Male Catheterization Trainer with Augmented Reality merupakan simulator kateterisasi pria yang dirancang untuk membantu tenaga kesehatan dan peserta didik mengembangkan keterampilan pemasangan kateter urin sesuai anatomi pria secara aman, realistis, dan sistematis.

Trainer menghadirkan anatomi pria yang lebih realistis, meliputi penis yang lembut dan flaksid, kandung kemih dengan bentuk anatomis yang akurat, serta uretra fleksibel yang memberikan resistensi menyerupai kondisi klinis. Respons sfingter saat pemasangan kateter juga disimulasikan untuk membantu peserta mengembangkan sensitivitas taktil dan teknik pemasangan yang tepat.

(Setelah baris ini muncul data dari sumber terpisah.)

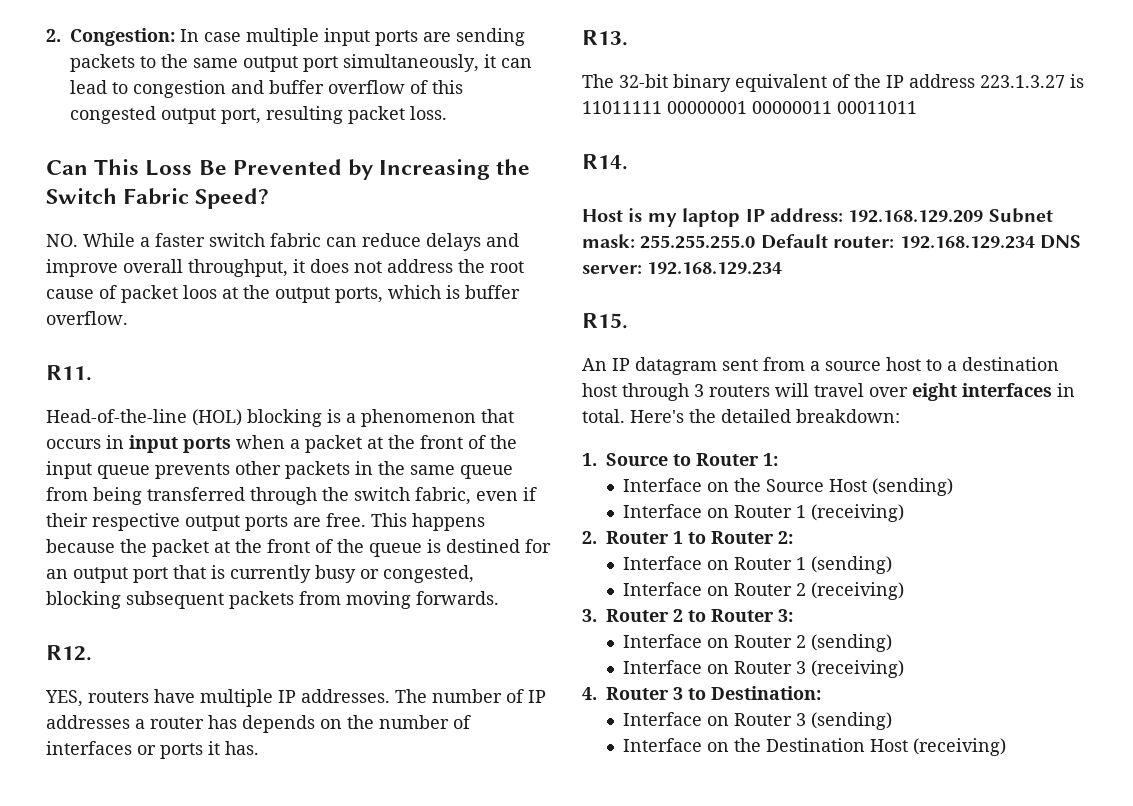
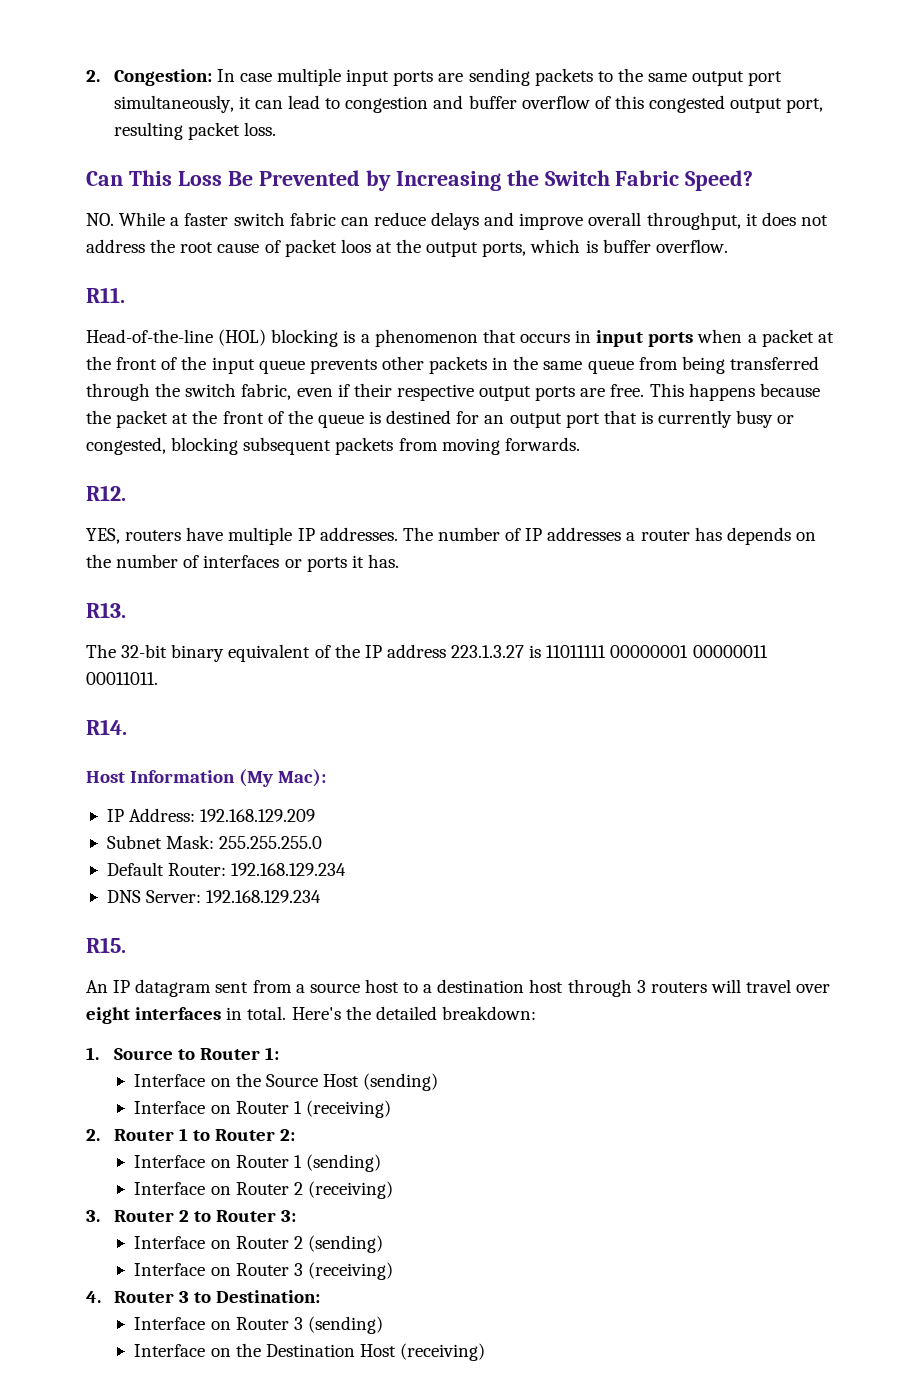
- The 32-bit binary equivalent of the IP address 223.1.3.27 is 11011111 00000001 00000011 00011011
+ The 32-bit binary equivalent of the IP address 223.1.3.27 is 11011111 00000001 00000011 00011011.
- Host is my laptop IP address: 192.168.129.209 Subnet mask: 255.255.255.0 Default router: 192.168.129.234 DNS server: 192.168.129.234
+ Host Information (My Mac):
+ IP Address: 192.168.129.209
+ Subnet Mask: 255.255.255.0
+ Default Router: 192.168.129.234
+ DNS Server: 192.168.129.234

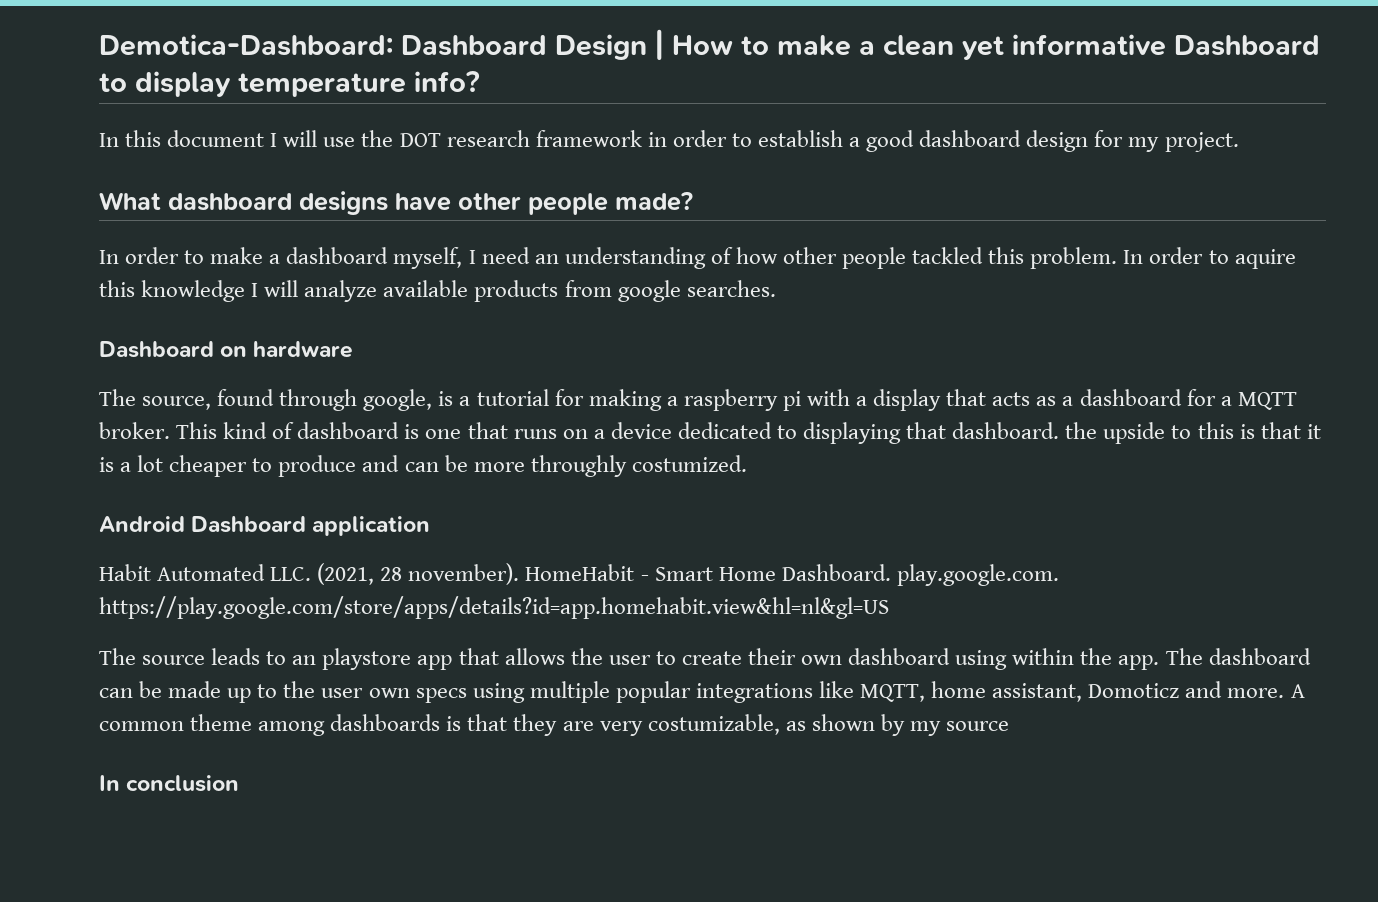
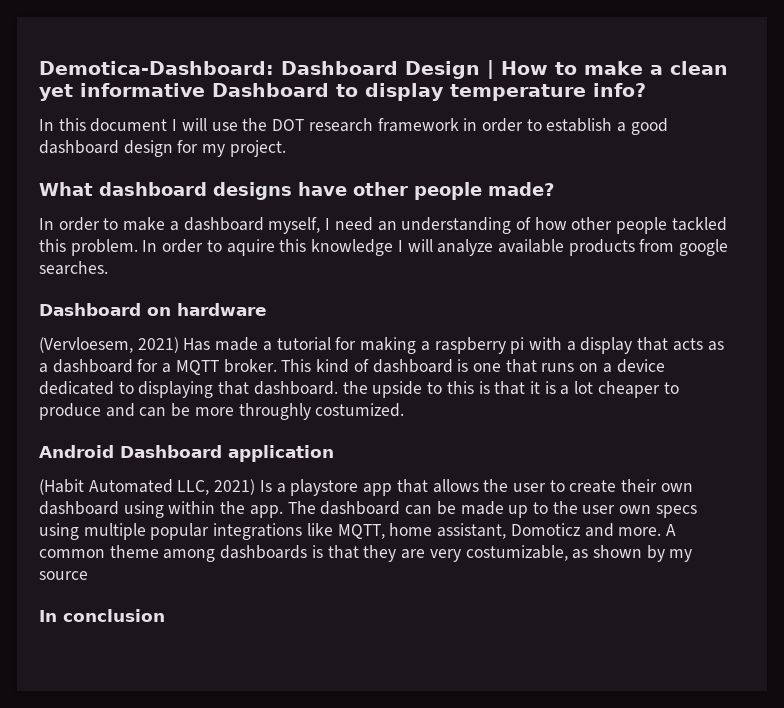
- The source, found through google, is a tutorial for making a raspberry pi with a display that acts as a dashboard for a MQTT broker.
+ (Vervloesem, 2021) Has made a tutorial for making a raspberry pi with a display that acts as a dashboard for a MQTT broker.
- Habit Automated LLC. (2021, 28 november). HomeHabit - Smart Home Dashboard. play.google.com. https://play.google.com/store/apps/details?id=app.homehabit.view&hl=nl&gl=US
- The source leads to an playstore app that allows the user to create their own dashboard using within the app.
+ (Habit Automated LLC, 2021) Is a playstore app that allows the user to create their own dashboard using within the app.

Foreskin atau preputium dapat ditarik dan dilepas sehingga trainer dapat digunakan untuk mensimulasikan anatomi pria yang disirkumsisi maupun tidak disirkumsisi. Mobilitas penis yang ditingkatkan memungkinkan peserta mempraktikkan posisi dan sudut yang tepat selama prosedur kateterisasi.

Trainer ini dilengkapi teknologi Augmented Reality (AR) yang memungkinkan peserta menggunakan smart device untuk mempelajari anatomi internal secara lebih interaktif. Teknologi ini menggunakan visualisasi 3D dan animasi prosedural untuk membantu menjembatani pemahaman antara teori anatomi dan praktik keterampilan kateterisasi.

Data MRI dan CT scan digunakan sebagai dasar pengembangan visualisasi anatomi digital, kemudian dikombinasikan dengan ilustrasi medis dan teknologi digital untuk menampilkan jalur serta struktur anatomi internal secara lebih jelas.

Aplikasi Augmented Reality tersedia secara gratis dan dapat digunakan untuk mendukung pembelajaran mandiri, baik di dalam maupun di luar ruang kelas.

Male Catheterization Trainer juga dapat digunakan bersama Standardised Patient sehingga peserta dapat melatih keterampilan prosedural sekaligus komunikasi profesional, menjaga privasi, dan memperhatikan martabat pasien selama prosedur.

Dengan konstruksi yang kuat dan desain modular, trainer ini sesuai digunakan di laboratorium keterampilan klinis, simulation center, serta program pendidikan kedokteran dan keperawatan untuk latihan kateterisasi urin pria secara berulang.